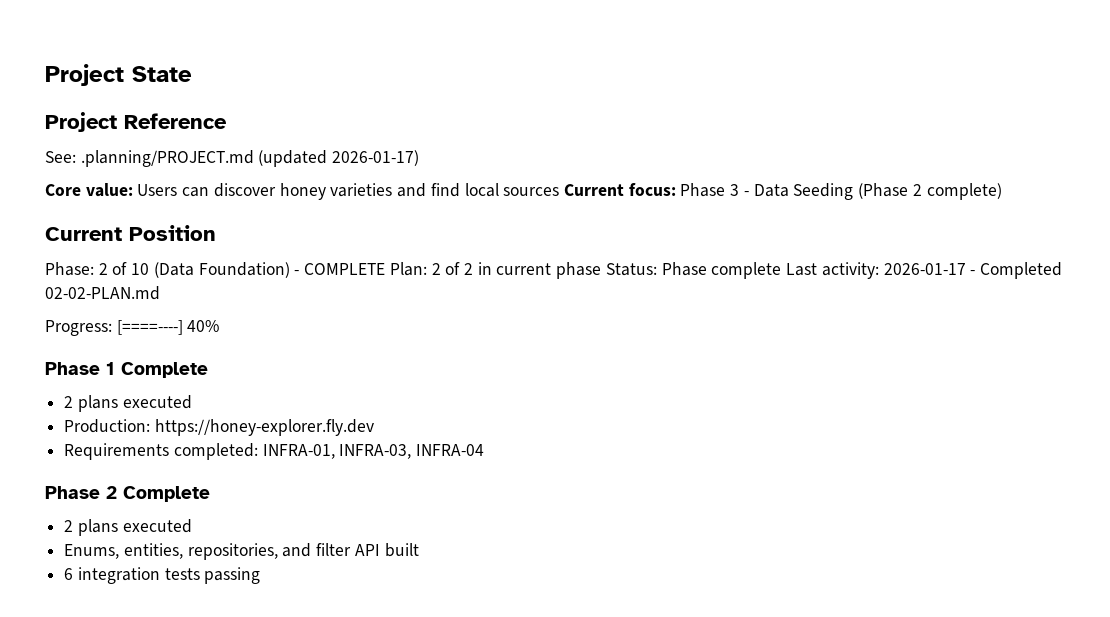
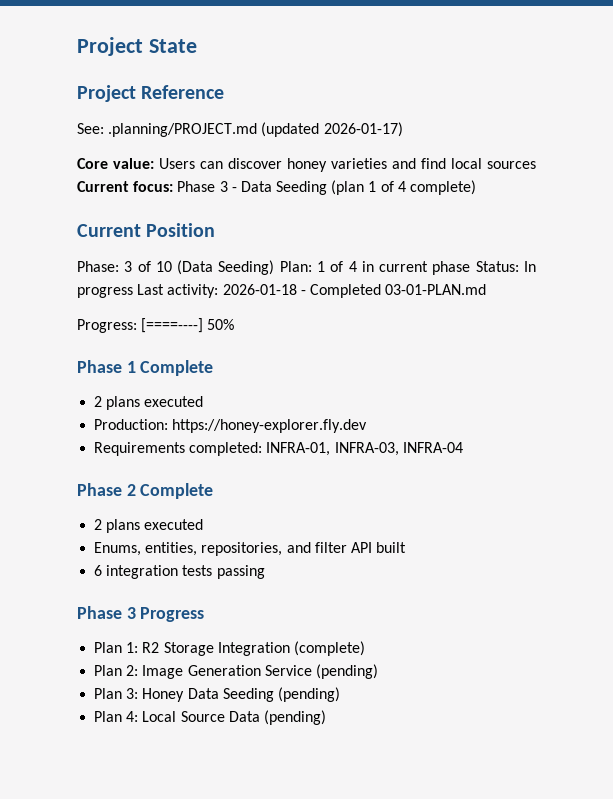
- Core value: Users can discover honey varieties and find local sources Current focus: Phase 3 - Data Seeding (Phase 2 complete)
+ Core value: Users can discover honey varieties and find local sources Current focus: Phase 3 - Data Seeding (plan 1 of 4 complete)
- Phase: 2 of 10 (Data Foundation) - COMPLETE Plan: 2 of 2 in current phase Status: Phase complete Last activity: 2026-01-17 - Completed 02-02-PLAN.md
+ Phase: 3 of 10 (Data Seeding) Plan: 1 of 4 in current phase Status: In progress Last activity: 2026-01-18 - Completed 03-01-PLAN.md
- Progress: [====----] 40%
+ Progress: [====----] 50%
+ Phase 3 Progress
+ Plan 1: R2 Storage Integration (complete)
+ Plan 2: Image Generation Service (pending)
+ Plan 3: Honey Data Seeding (pending)
+ Plan 4: Local Source Data (pending)

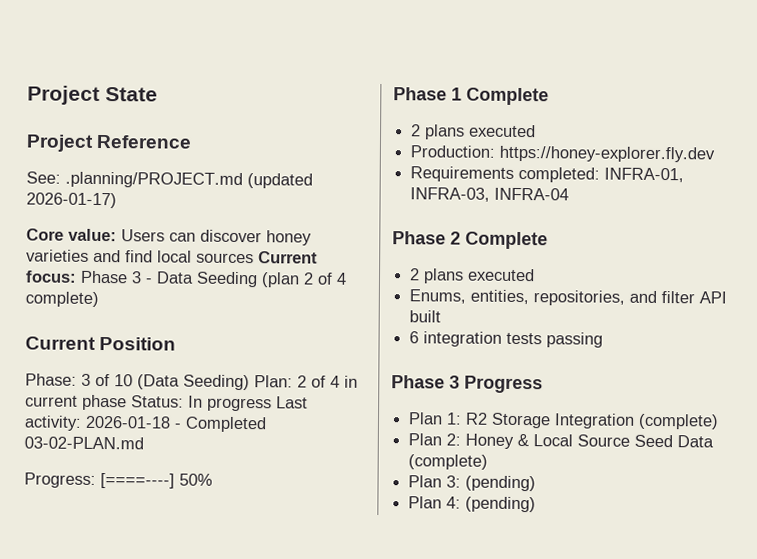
- Core value: Users can discover honey varieties and find local sources Current focus: Phase 3 - Data Seeding (plan 1 of 4 complete)
+ Core value: Users can discover honey varieties and find local sources Current focus: Phase 3 - Data Seeding (plan 2 of 4 complete)
- Phase: 3 of 10 (Data Seeding) Plan: 1 of 4 in current phase Status: In progress Last activity: 2026-01-18 - Completed 03-01-PLAN.md
+ Phase: 3 of 10 (Data Seeding) Plan: 2 of 4 in current phase Status: In progress Last activity: 2026-01-18 - Completed 03-02-PLAN.md
- Plan 2: Image Generation Service (pending)
+ Plan 2: Honey & Local Source Seed Data (complete)
- Plan 3: Honey Data Seeding (pending)
+ Plan 3: (pending)
- Plan 4: Local Source Data (pending)
+ Plan 4: (pending)

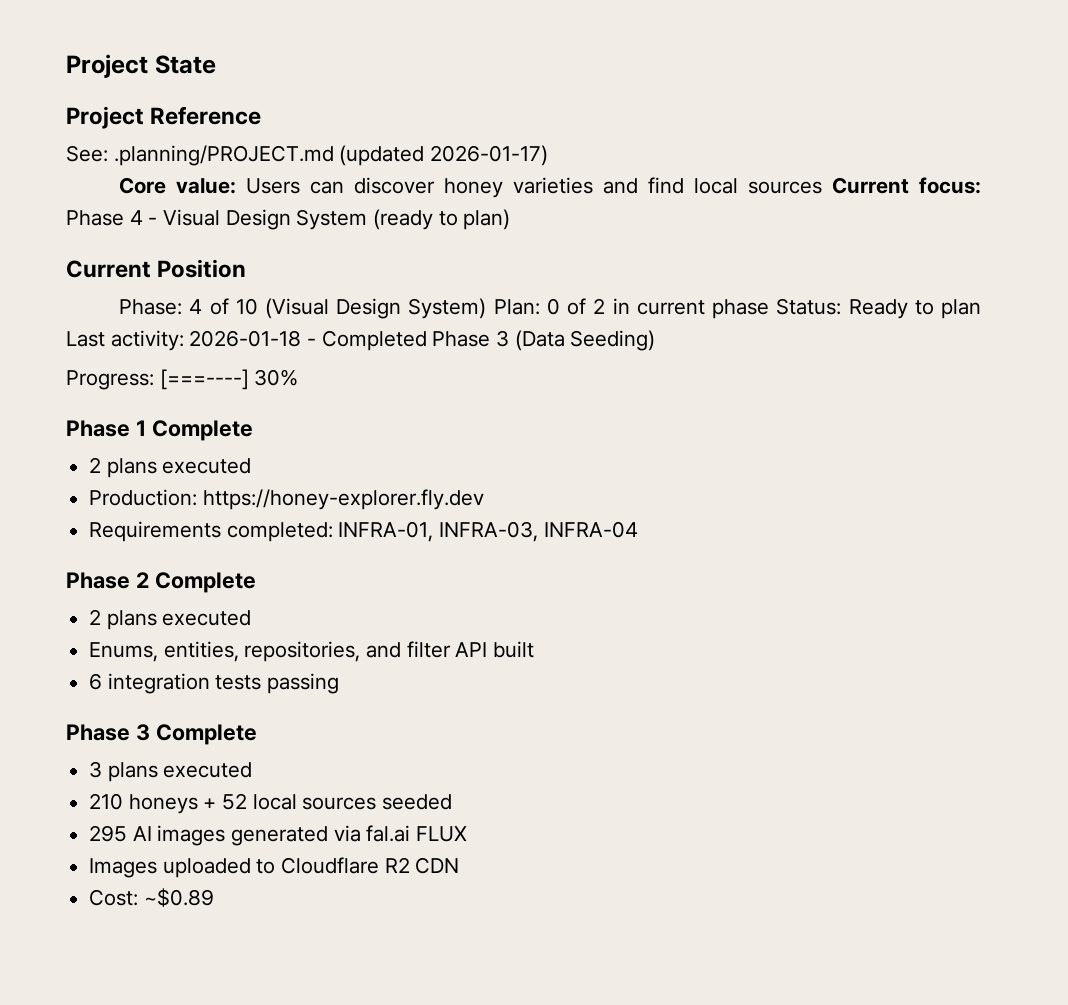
- Core value: Users can discover honey varieties and find local sources Current focus: Phase 3 - Data Seeding (plan 2 of 4 complete)
+ Core value: Users can discover honey varieties and find local sources Current focus: Phase 4 - Visual Design System (ready to plan)
- Phase: 3 of 10 (Data Seeding) Plan: 2 of 4 in current phase Status: In progress Last activity: 2026-01-18 - Completed 03-02-PLAN.md
+ Phase: 4 of 10 (Visual Design System) Plan: 0 of 2 in current phase Status: Ready to plan Last activity: 2026-01-18 - Completed Phase 3 (Data Seeding)
- Progress: [====----] 50%
+ Progress: [===----] 30%
- Phase 3 Progress
- Plan 1: R2 Storage Integration (complete)
- Plan 2: Honey & Local Source Seed Data (complete)
- Plan 3: (pending)
- Plan 4: (pending)
+ Phase 3 Complete
+ 3 plans executed
+ 210 honeys + 52 local sources seeded
+ 295 AI images generated via fal.ai FLUX
+ Images uploaded to Cloudflare R2 CDN
+ Cost: ~$0.89

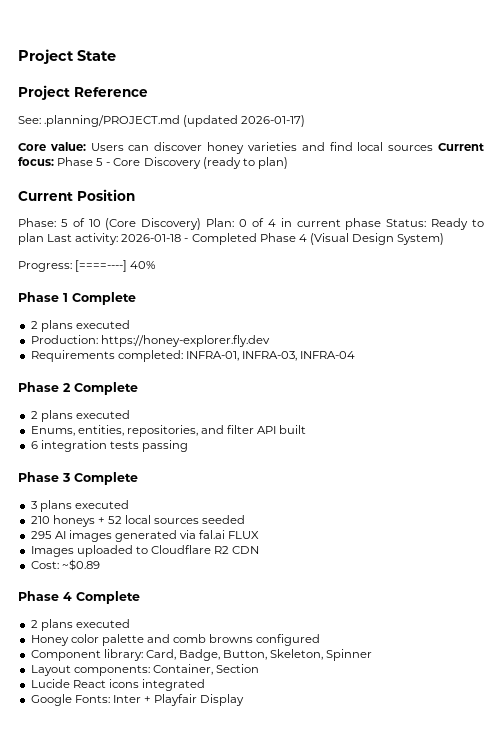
- Core value: Users can discover honey varieties and find local sources Current focus: Phase 4 - Visual Design System (ready to plan)
+ Core value: Users can discover honey varieties and find local sources Current focus: Phase 5 - Core Discovery (ready to plan)
- Phase: 4 of 10 (Visual Design System) Plan: 0 of 2 in current phase Status: Ready to plan Last activity: 2026-01-18 - Completed Phase 3 (Data Seeding)
+ Phase: 5 of 10 (Core Discovery) Plan: 0 of 4 in current phase Status: Ready to plan Last activity: 2026-01-18 - Completed Phase 4 (Visual Design System)
- Progress: [===----] 30%
+ Progress: [====----] 40%
+ Phase 4 Complete
+ 2 plans executed
+ Honey color palette and comb browns configured
+ Component library: Card, Badge, Button, Skeleton, Spinner
+ Layout components: Container, Section
+ Lucide React icons integrated
+ Google Fonts: Inter + Playfair Display

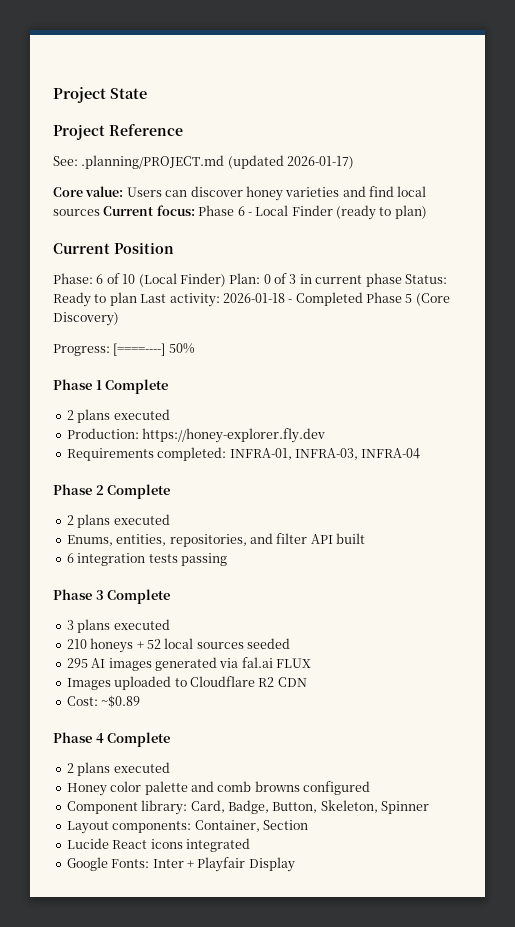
- Core value: Users can discover honey varieties and find local sources Current focus: Phase 5 - Core Discovery (ready to plan)
+ Core value: Users can discover honey varieties and find local sources Current focus: Phase 6 - Local Finder (ready to plan)
- Phase: 5 of 10 (Core Discovery) Plan: 0 of 4 in current phase Status: Ready to plan Last activity: 2026-01-18 - Completed Phase 4 (Visual Design System)
+ Phase: 6 of 10 (Local Finder) Plan: 0 of 3 in current phase Status: Ready to plan Last activity: 2026-01-18 - Completed Phase 5 (Core Discovery)
- Progress: [====----] 40%
+ Progress: [====----] 50%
....
▶ [ACTIVITY]
Look above for the line holding "- Phase: 3 of 10 (Data Seeding) Plan: 1" and the line holding "- Plan 4: Local Source Data (pending)", then output exactly those two lines and every line between them, nothing more.

▶ [REPLY]
- Phase: 3 of 10 (Data Seeding) Plan: 1 of 4 in current phase Status: In progress Last activity: 2026-01-18 - Completed 03-01-PLAN.md
+ Phase: 3 of 10 (Data Seeding) Plan: 2 of 4 in current phase Status: In progress Last activity: 2026-01-18 - Completed 03-02-PLAN.md
- Plan 2: Image Generation Service (pending)
+ Plan 2: Honey & Local Source Seed Data (complete)
- Plan 3: Honey Data Seeding (pending)
+ Plan 3: (pending)
- Plan 4: Local Source Data (pending)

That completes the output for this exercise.